The process of conducting and executing penetration testing within the pedagogical paradigm often requires complex and arduous processes. This is especially daunting for beginners who often struggle with the complexities of penetration processes: reconnaissance, enumeration, and system hacking. Research works to address this complexity leverage industry tools that have proven to work for industry-related training, however, they fail to support pedagogical learning in higher education systems. To address this limitation, this study proposed the development of an academic-focused penetration testing learning platform. The proposed approach integrates large language models (LLM) into the penetration testing lifecycle through a user-friendly GUI tool.
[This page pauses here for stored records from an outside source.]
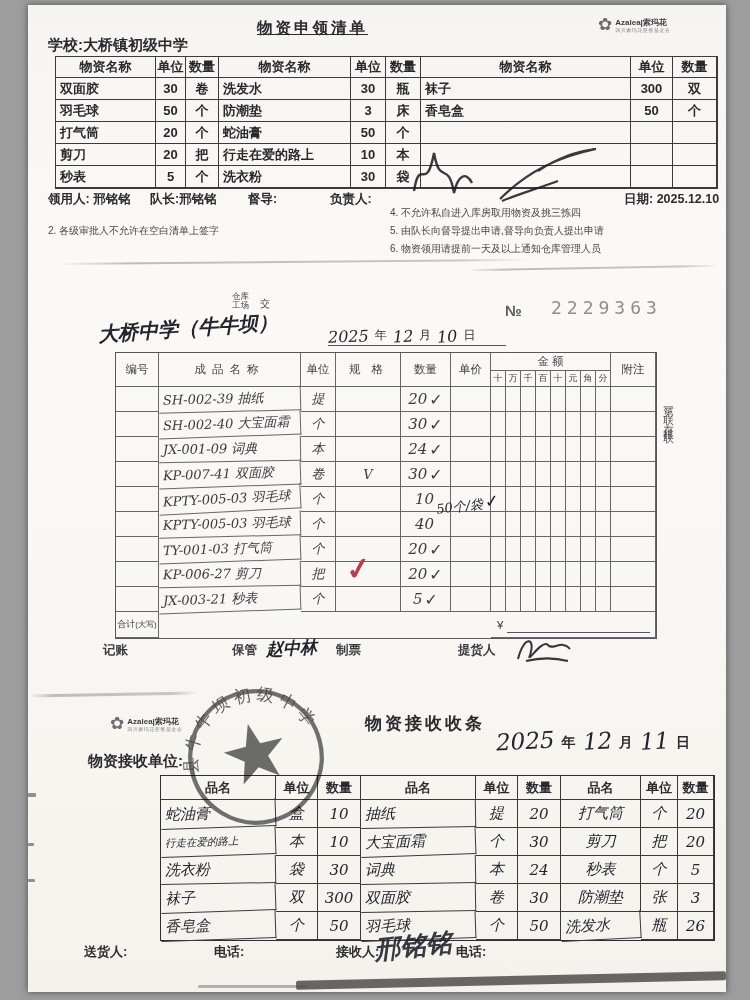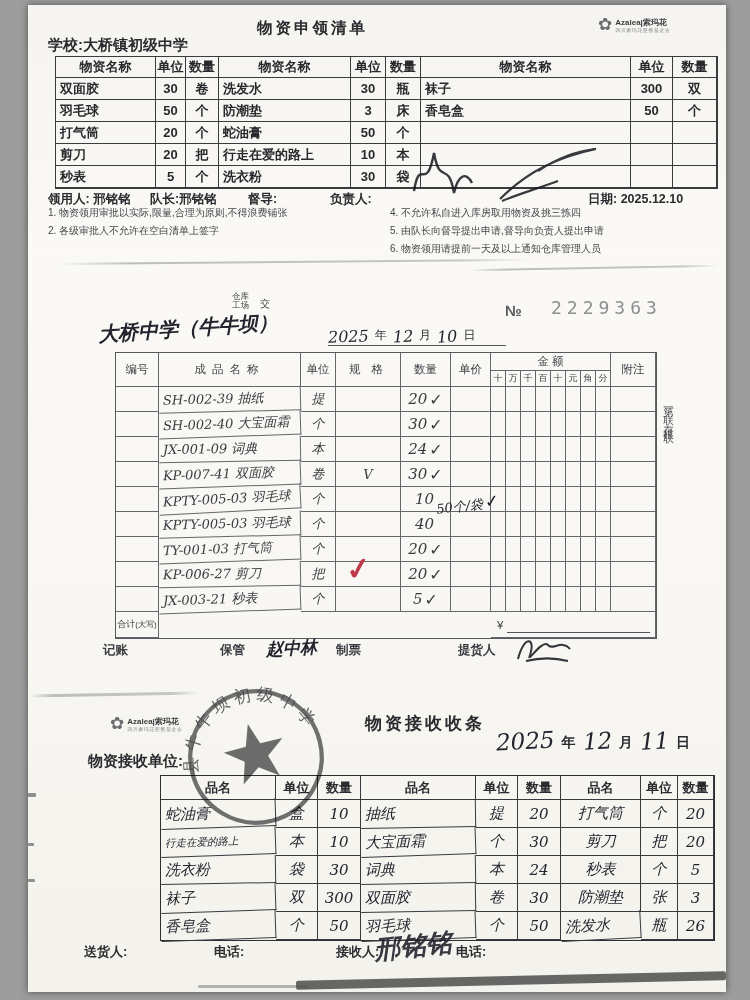"物资申领清单" .f1-title { text-decoration: none -> underline }
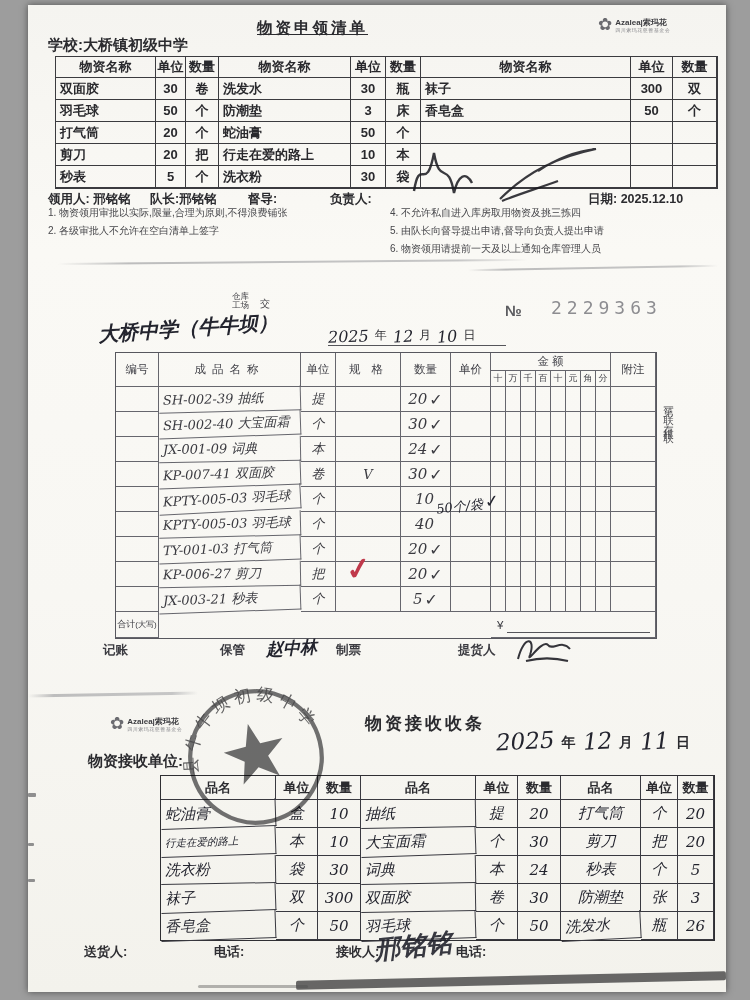"日期: 2025.12.10" div.abs { left: 560px -> 596px }
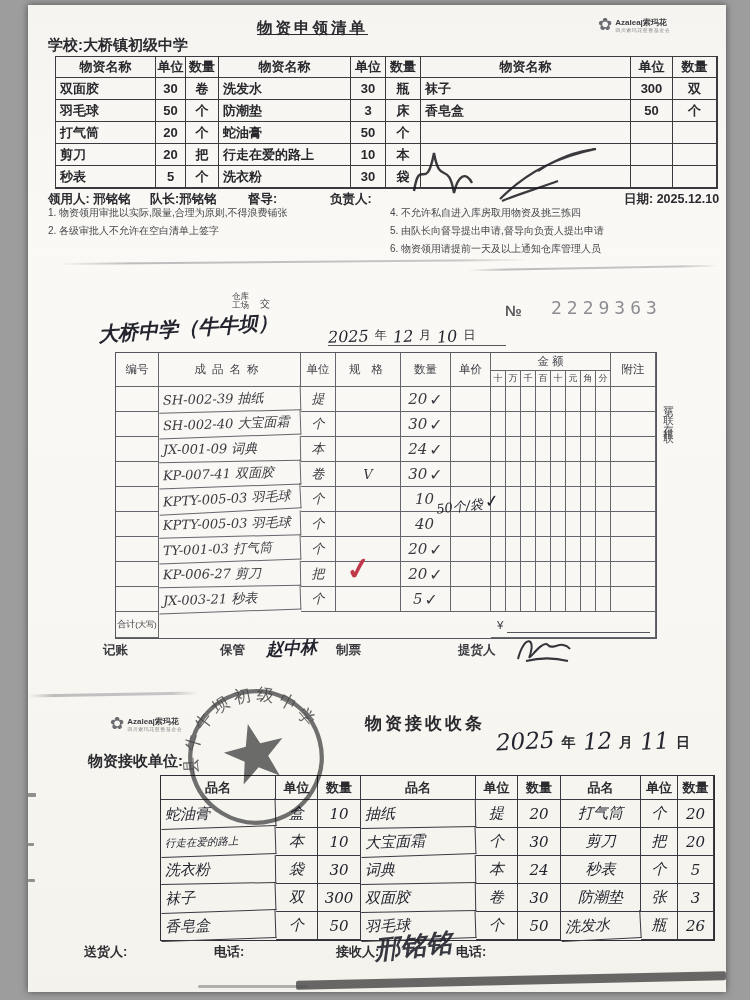"1. 物资领用审批以实际,限量,合理为原则,不得浪费铺张" div.abs { html: <div>1. 物资领用审批以实际,限量,合理为原则,不得浪费铺张</div> -> none }
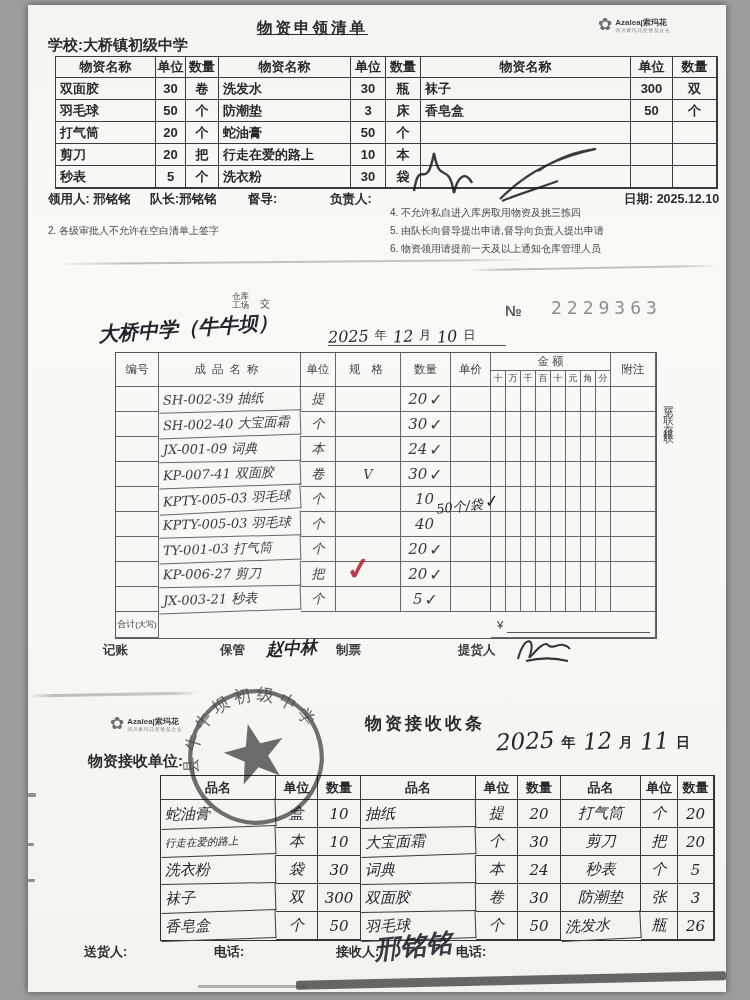"保管" div.abs { left: 192px -> 204px }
The tool addresses the void in beginner-friendly ethical hacking tools by offering a stepwise guide, built-in commands and justifications, report generation, and an LLM prompt-engineered output displayed in a simple tabular format for easy reference. Furthermore, the tool provides an interactive menu for each phase of the penetration lifecycle thereby guiding users through common penetration testing commands. To cater to deeper learning needs, the tool leverages LLMs to furnish additional information on commands, empowering users with AI-generated insights. With the capability to compile a comprehensive report with all commands and logs acquired during its use, the proposed tool has the potential to reduce the time spent on research and decision-making. In addition, it streamlines the learning curve, allowing a more informed and structured approach to Pen-testing for beginners. By leveraging this platform, academics and learners can enhance their penetration testing knowledge without the complexities associated with learning penetration testing.